_WHAT THE TASK ASKS_
Only the lines from the one containing "tax: 26.83 -> 41.12" through the final line of the entries below are wanted, each copied exactly.

* * * *

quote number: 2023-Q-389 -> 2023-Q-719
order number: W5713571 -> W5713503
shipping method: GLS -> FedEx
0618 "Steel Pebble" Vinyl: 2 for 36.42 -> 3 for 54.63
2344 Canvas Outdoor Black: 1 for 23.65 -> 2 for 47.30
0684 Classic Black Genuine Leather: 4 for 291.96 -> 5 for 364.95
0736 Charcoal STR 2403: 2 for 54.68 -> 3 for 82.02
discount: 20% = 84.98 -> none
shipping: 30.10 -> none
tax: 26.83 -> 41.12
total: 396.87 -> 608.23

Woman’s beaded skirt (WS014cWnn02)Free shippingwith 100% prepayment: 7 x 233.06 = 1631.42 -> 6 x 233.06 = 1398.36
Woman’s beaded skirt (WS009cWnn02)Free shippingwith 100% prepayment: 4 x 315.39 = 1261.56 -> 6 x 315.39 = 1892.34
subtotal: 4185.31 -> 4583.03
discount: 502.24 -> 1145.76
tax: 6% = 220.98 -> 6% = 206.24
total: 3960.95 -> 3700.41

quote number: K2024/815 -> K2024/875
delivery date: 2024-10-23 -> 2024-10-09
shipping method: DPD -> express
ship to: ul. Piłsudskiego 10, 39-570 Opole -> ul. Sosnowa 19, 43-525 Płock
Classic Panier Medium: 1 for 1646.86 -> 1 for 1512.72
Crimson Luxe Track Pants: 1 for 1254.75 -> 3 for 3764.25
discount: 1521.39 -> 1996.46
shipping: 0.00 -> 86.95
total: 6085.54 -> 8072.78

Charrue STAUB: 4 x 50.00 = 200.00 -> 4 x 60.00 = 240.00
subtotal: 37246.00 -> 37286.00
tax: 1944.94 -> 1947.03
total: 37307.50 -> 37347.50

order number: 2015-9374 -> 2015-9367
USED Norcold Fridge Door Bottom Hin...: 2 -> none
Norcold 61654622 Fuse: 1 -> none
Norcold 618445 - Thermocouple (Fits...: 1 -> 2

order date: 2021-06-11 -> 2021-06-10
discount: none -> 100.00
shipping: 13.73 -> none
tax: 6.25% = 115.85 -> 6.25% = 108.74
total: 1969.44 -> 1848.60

* * * *

_WORKED SOLUTION_
tax: 26.83 -> 41.12
total: 396.87 -> 608.23

Woman’s beaded skirt (WS014cWnn02)Free shippingwith 100% prepayment: 7 x 233.06 = 1631.42 -> 6 x 233.06 = 1398.36
Woman’s beaded skirt (WS009cWnn02)Free shippingwith 100% prepayment: 4 x 315.39 = 1261.56 -> 6 x 315.39 = 1892.34
subtotal: 4185.31 -> 4583.03
discount: 502.24 -> 1145.76
tax: 6% = 220.98 -> 6% = 206.24
total: 3960.95 -> 3700.41

quote number: K2024/815 -> K2024/875
delivery date: 2024-10-23 -> 2024-10-09
shipping method: DPD -> express
ship to: ul. Piłsudskiego 10, 39-570 Opole -> ul. Sosnowa 19, 43-525 Płock
Classic Panier Medium: 1 for 1646.86 -> 1 for 1512.72
Crimson Luxe Track Pants: 1 for 1254.75 -> 3 for 3764.25
discount: 1521.39 -> 1996.46
shipping: 0.00 -> 86.95
total: 6085.54 -> 8072.78

Charrue STAUB: 4 x 50.00 = 200.00 -> 4 x 60.00 = 240.00
subtotal: 37246.00 -> 37286.00
tax: 1944.94 -> 1947.03
total: 37307.50 -> 37347.50

order number: 2015-9374 -> 2015-9367
USED Norcold Fridge Door Bottom Hin...: 2 -> none
Norcold 61654622 Fuse: 1 -> none
Norcold 618445 - Thermocouple (Fits...: 1 -> 2

order date: 2021-06-11 -> 2021-06-10
discount: none -> 100.00
shipping: 13.73 -> none
tax: 6.25% = 115.85 -> 6.25% = 108.74
total: 1969.44 -> 1848.60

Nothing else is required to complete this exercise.